Another one of the comments (by Defending Feminism) shared an article that makes a very convincing scientific argument that fish don't feel pain. Animals, especially non-mammals/birds, are very different from us and a lot of our intuitions about what it would be like to be them are, I think, pretty clearly unreliable.

Take the case of mice. Mice live in a dangerous world. They have behaviours that seem anxious to us. Are they often filled with terror such that they suffer? We have no idea, but I suspect not, because it would serve no useful function. Mice are in danger and need to be cautious. Do they suffer while living in this normal way for mice? Why would they?

Suffering has to evolve and maintain itself in an animal population. You need dedicated brain circuits to be able to suffer. Insofar as animals suffer, it is either beneficial for their survival or else an unavoidable byproduct of other advantageous traits. I think it makes the most sense for us to assume, unless we have good reasons to think otherwise, that normal life for an animal is good for that animal, and good from its point of view insofar as it has one.

I also think that suffering is especially and unusually intense in humans. It is evolutionarily useful for humans to suffer because we have, basically, a lot of tools to do something about it. In having the ability to suffer and being motivated to avoid it, we can use our flexible toolkit of intelligent behaviours to do whatever it takes to make the pain stop, which also -- gee whiz-- helps improve our fitness. The fact that we sometimes suffer in unpreventable ways is an unfortunate side-effect of its overall fitness enhancing tendency.

Humans have an incredible and very unusual ability to override/suppress basic instincts. This is one of the unique functions of our overdeveloped frontal cortex. But this ability to restrain our natural tendencies via conscious control has to be reigned in by a conscious motivation that will override our override when it is really important. That's suffering. Running on a bruised foot is one thing, running on a smashed femur is another. Suffering interacts with our conscious control to help calibrate our behaviour.

The less an animal is able to act so as to alleviate its suffering, the less it is adaptive for it to suffer at all. Animals do not need to suffer hunger pains in order to be motivated to eat. Most (in my view) probably don't feel hunger in any comparable way to humans. The control systems are much simpler.
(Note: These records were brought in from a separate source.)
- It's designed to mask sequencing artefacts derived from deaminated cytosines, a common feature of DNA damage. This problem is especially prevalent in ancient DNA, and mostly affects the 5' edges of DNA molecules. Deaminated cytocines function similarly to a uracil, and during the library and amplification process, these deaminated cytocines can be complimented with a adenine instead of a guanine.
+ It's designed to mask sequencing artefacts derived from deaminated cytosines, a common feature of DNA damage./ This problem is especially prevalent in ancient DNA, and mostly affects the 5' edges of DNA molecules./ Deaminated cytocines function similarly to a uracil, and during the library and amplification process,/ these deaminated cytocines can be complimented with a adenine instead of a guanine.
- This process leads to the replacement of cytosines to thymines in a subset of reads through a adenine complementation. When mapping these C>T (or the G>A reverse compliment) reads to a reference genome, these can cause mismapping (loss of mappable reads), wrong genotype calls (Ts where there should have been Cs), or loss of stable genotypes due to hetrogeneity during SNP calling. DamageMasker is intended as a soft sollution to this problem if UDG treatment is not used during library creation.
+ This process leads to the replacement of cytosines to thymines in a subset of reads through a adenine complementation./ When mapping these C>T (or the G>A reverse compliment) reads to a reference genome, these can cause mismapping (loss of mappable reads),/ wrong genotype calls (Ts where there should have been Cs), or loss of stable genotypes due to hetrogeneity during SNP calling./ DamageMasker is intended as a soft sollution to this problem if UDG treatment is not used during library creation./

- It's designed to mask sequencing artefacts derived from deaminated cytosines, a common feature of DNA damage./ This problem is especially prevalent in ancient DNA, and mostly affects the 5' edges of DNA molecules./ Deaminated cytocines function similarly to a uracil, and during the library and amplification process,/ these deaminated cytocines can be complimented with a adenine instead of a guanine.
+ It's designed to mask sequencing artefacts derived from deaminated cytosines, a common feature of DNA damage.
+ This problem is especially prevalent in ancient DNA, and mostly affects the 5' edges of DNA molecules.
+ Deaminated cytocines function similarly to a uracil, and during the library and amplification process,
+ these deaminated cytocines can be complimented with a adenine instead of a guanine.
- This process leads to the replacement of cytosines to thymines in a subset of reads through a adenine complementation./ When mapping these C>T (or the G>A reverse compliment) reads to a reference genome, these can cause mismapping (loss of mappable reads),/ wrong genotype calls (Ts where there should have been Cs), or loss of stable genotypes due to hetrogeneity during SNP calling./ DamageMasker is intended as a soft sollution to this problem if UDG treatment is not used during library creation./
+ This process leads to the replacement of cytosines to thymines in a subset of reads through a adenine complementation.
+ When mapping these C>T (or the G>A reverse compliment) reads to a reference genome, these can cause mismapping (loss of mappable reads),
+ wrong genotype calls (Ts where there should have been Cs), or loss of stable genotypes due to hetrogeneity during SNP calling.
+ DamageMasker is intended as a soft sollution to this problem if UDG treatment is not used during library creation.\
The other thing is that people always focus on the bad stuff. What about the good stuff? Shouldn't animals really enjoy eating and reproduction? Sure, mice have to scurry around being afraid of cats, but they also get to fuck other mice, a lot, and eat food all the time. And cuddle their little mouse babies. These are good things! I think mice spend a lot more time doing the fun stuff than they do being almost caught by predators.

Anyway, I think that nature is a lot more of an eden than a den of pain, and even for living things that aren't conscious at all I think their lives have a value: I think a world with a bunch of trees growing on it is better than barren rock. 'Cuz I'm not a dumb utilitarian. But even from the point of view of counting utils, I think that mice and bats and snakes are stacking plusses, so we can let them live.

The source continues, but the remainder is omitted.